> Records shown

--

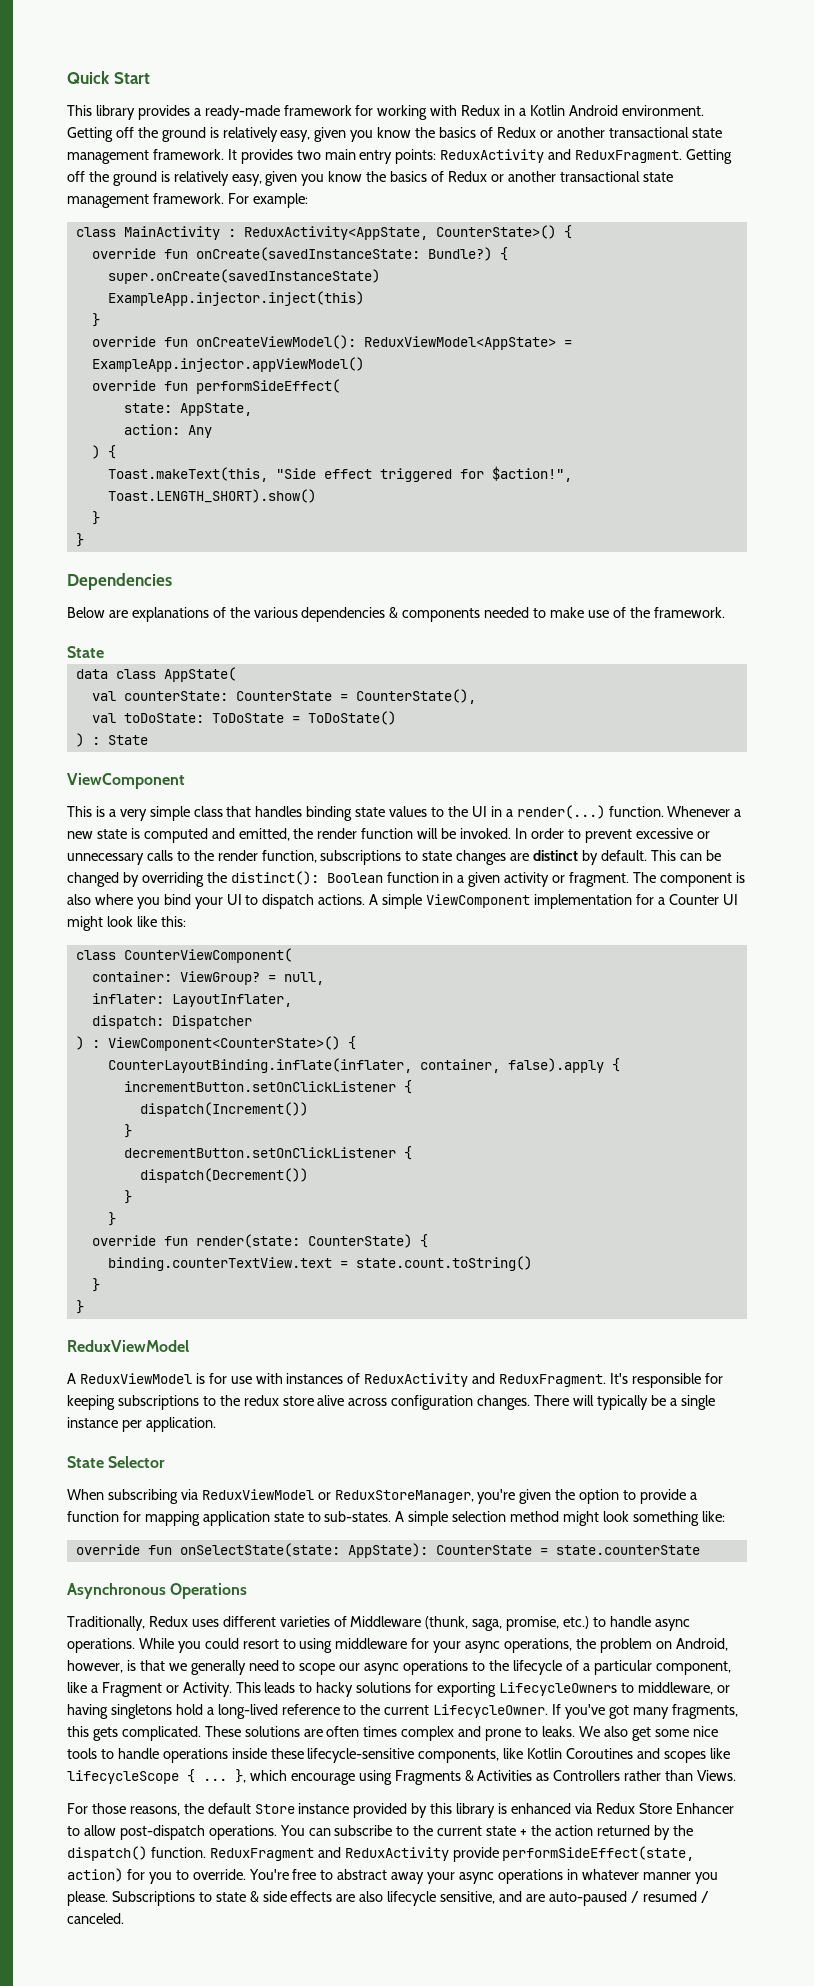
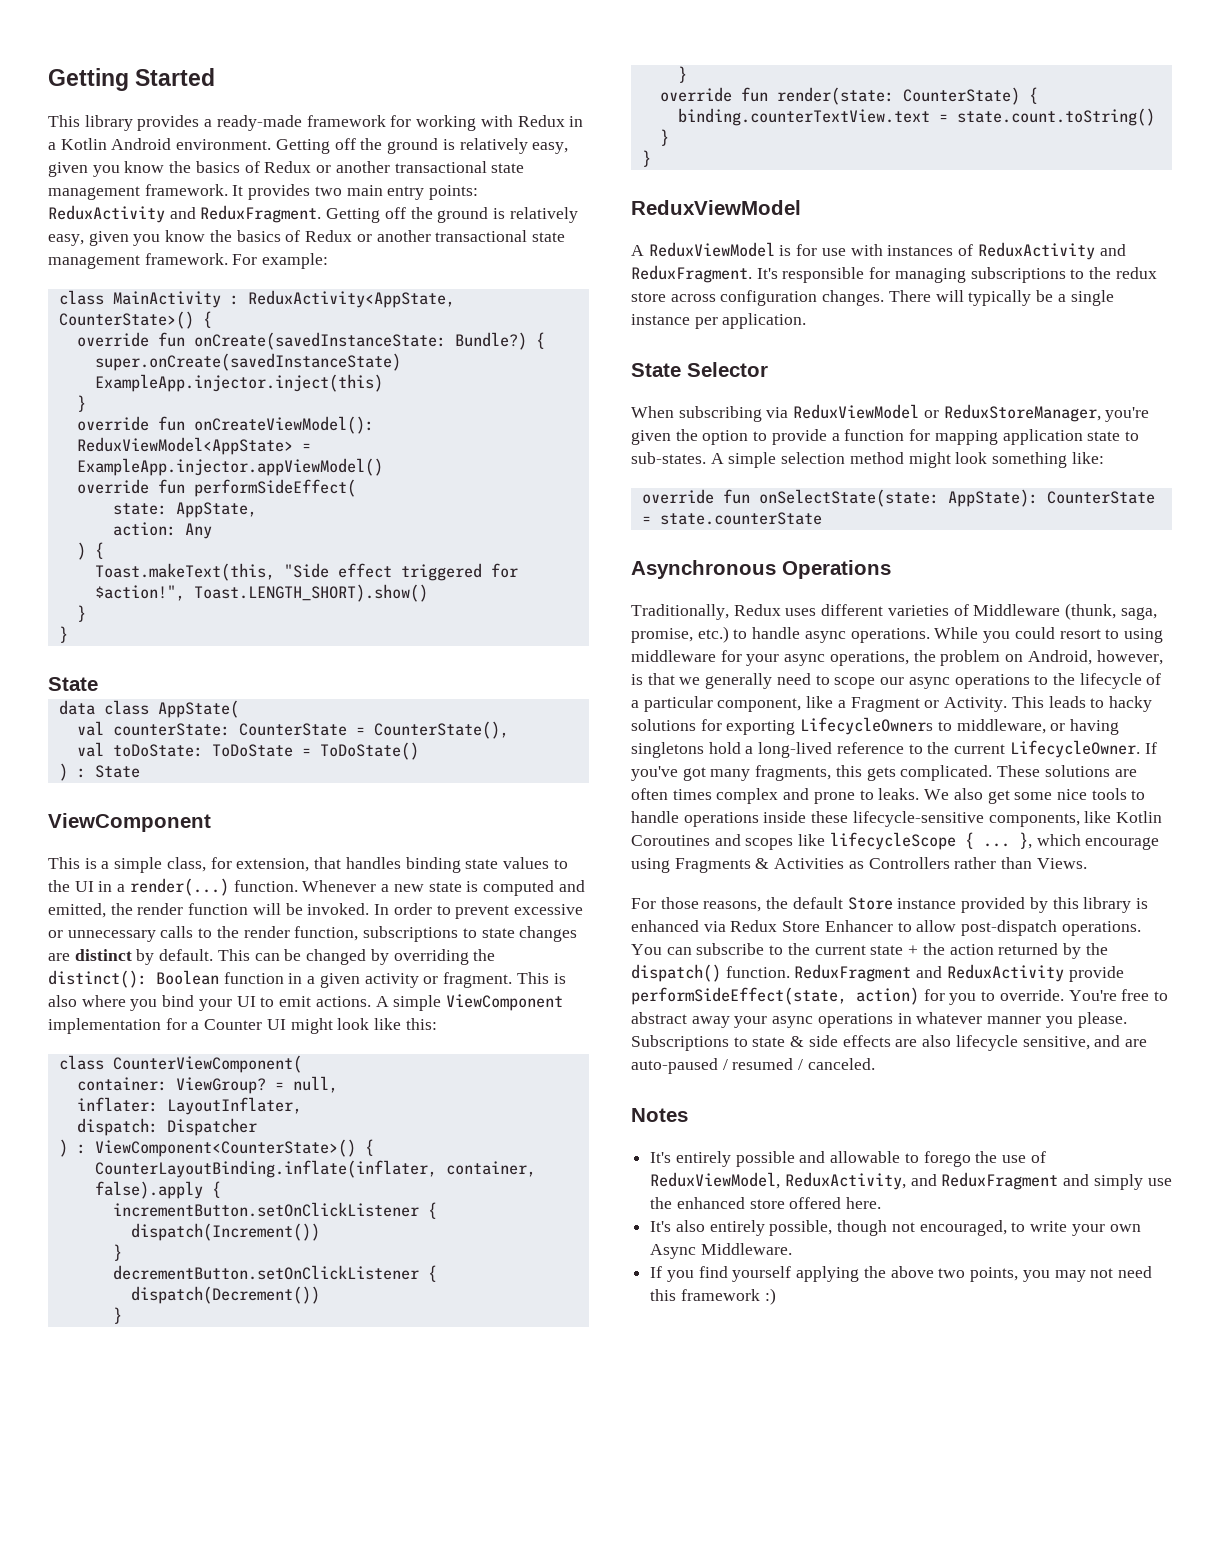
- Quick Start
+ Getting Started
- Dependencies
- Below are explanations of the various dependencies & components needed to make use of the framework.
- This is a very simple class that handles binding state values to the UI in a render(...) function.
+ This is a simple class, for extension, that handles binding state values to the UI in a render(...) function.
- The component is also where you bind your UI to dispatch actions.
+ This is also where you bind your UI to emit actions.
- It's responsible for keeping subscriptions to the redux store alive across configuration changes.
+ It's responsible for managing subscriptions to the redux store across configuration changes.
+ Notes
+ It's entirely possible and allowable to forego the use of ReduxViewModel, ReduxActivity, and ReduxFragment and simply use the enhanced store offered here.
+ It's also entirely possible, though not encouraged, to write your own Async Middleware.
+ If you find yourself applying the above two points, you may not need this framework :)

--

> Exercise instructions
Without the pictures, restate each entry exactly.

> Output for this task
- Quick Start
+ Getting Started
- Dependencies
- Below are explanations of the various dependencies & components needed to make use of the framework.
- This is a very simple class that handles binding state values to the UI in a render(...) function.
+ This is a simple class, for extension, that handles binding state values to the UI in a render(...) function.
- The component is also where you bind your UI to dispatch actions.
+ This is also where you bind your UI to emit actions.
- It's responsible for keeping subscriptions to the redux store alive across configuration changes.
+ It's responsible for managing subscriptions to the redux store across configuration changes.
+ Notes
+ It's entirely possible and allowable to forego the use of ReduxViewModel, ReduxActivity, and ReduxFragment and simply use the enhanced store offered here.
+ It's also entirely possible, though not encouraged, to write your own Async Middleware.
+ If you find yourself applying the above two points, you may not need this framework :)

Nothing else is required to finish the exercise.